Regulation 16(4)(c) permits another partner to verify the correctness of the certificate and sign. If you are a sole practitioner, your attorney (appointed pursuant to s 44 and Schedule 1 of the LCA) can sign on your behalf, however s/he will not have your electronic password, so they should use a paper certificate available by emailing the address below.

The TAS role is changing within the firm – what should I do next?

Notify the Law Society via The Registry department need to ensure that the new person taking on the role is properly qualified and that the dates of the changeover are clearly recorded. Only one partner in a firm is the designated TAS at one time. If there is ambiguity about who filled the role and when, the validity of the TAS qualification can be affected. See the next question:

How long is my TAS qualification valid for?

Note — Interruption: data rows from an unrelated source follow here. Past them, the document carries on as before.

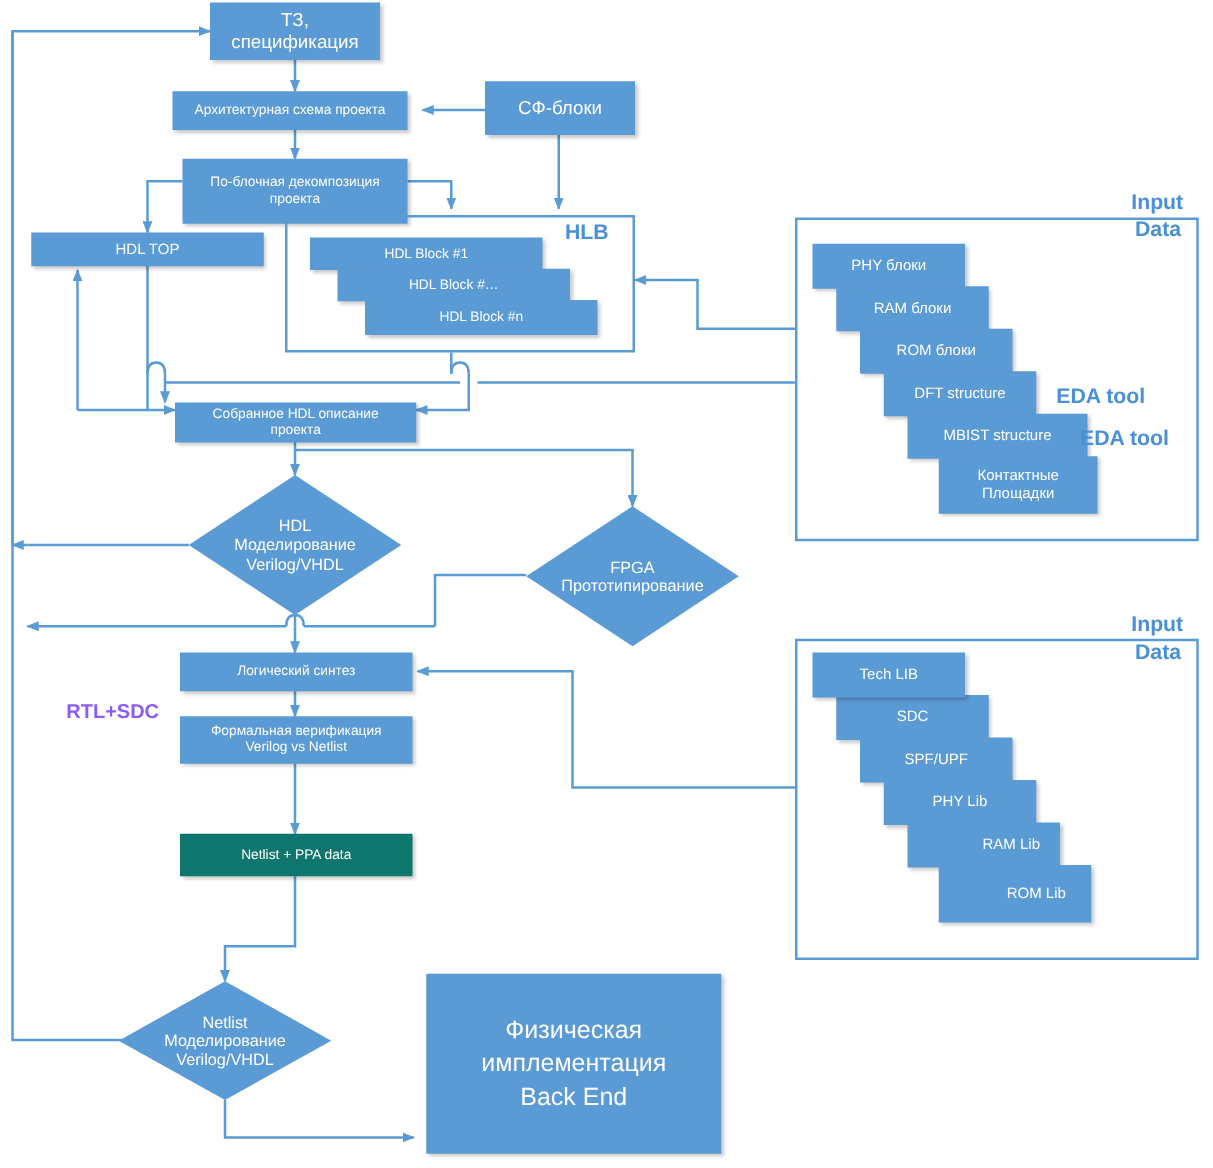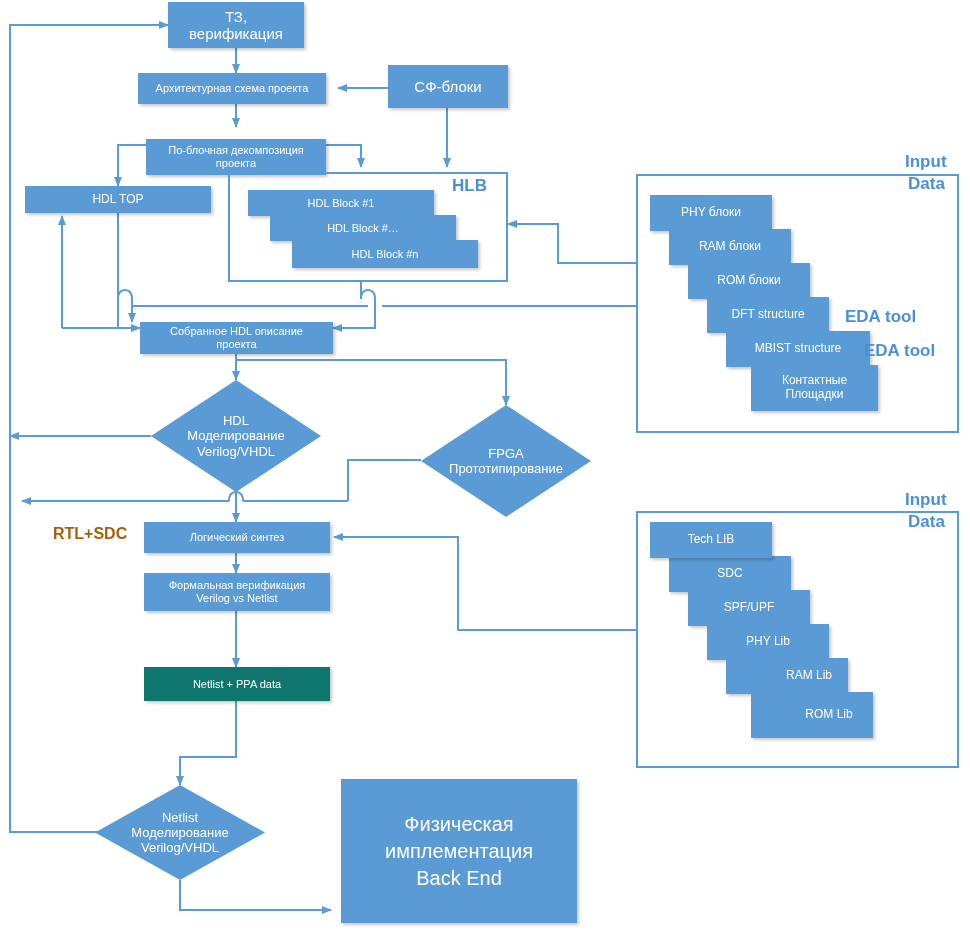"ТЗ," span { text: верификация -> спецификация }
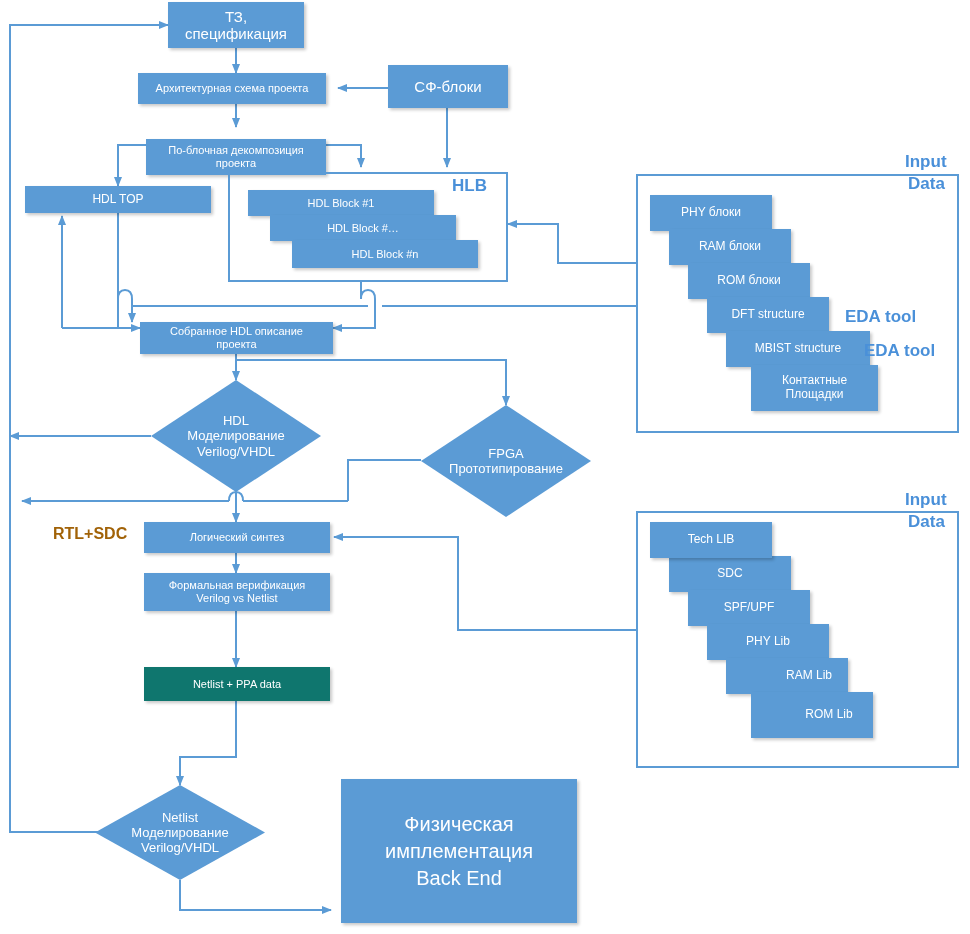"По-блочная декомпозиция" div.node { height: 36px -> 52px; top: 139px -> 127px }
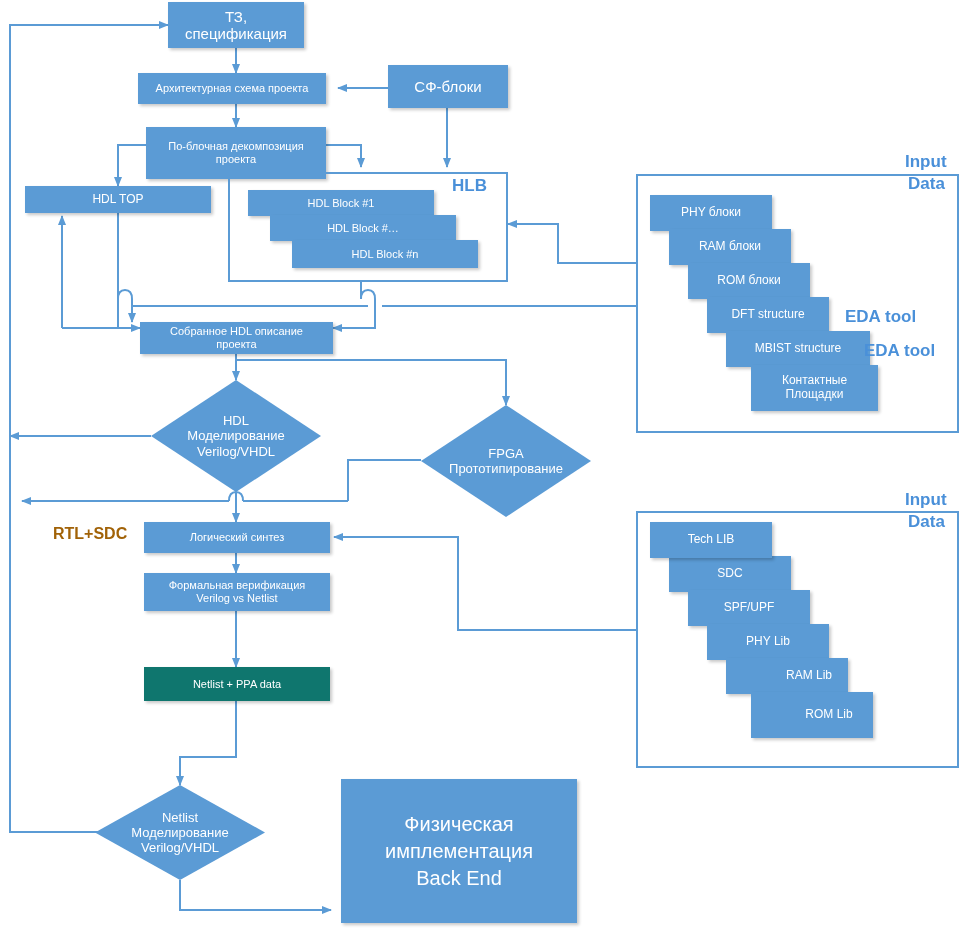"RTL+SDC" .plain { color: #a16207 -> #8b5cf6; margin-top: none -> 36px }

Trust Account Regulation 19 provides that a TAS qualification is valid for three years after being successfully completed, during which time you must take up the role to maintain the validity beyond that time. Completing the qualification does not in itself mean that you are now the designated TAS for the firm; you must still make the Law Society aware that you have chosen to take up the role and undertake the role continuously for a period not less than 12 months.

If, having taken up the role of TAS, you later decide to step down, the life of the qualification is extended to ten years because of your experience. The difference between the three and ten years’ life of the qualification is the reason for the importance of advising the Law Society when the role changes.

What should I do if my TAS unexpectedly leaves my practice and I don't have a suitable short term replacement?

Apply to the Law Society via for an exemption under reg 20 of the Trust Account Regulations.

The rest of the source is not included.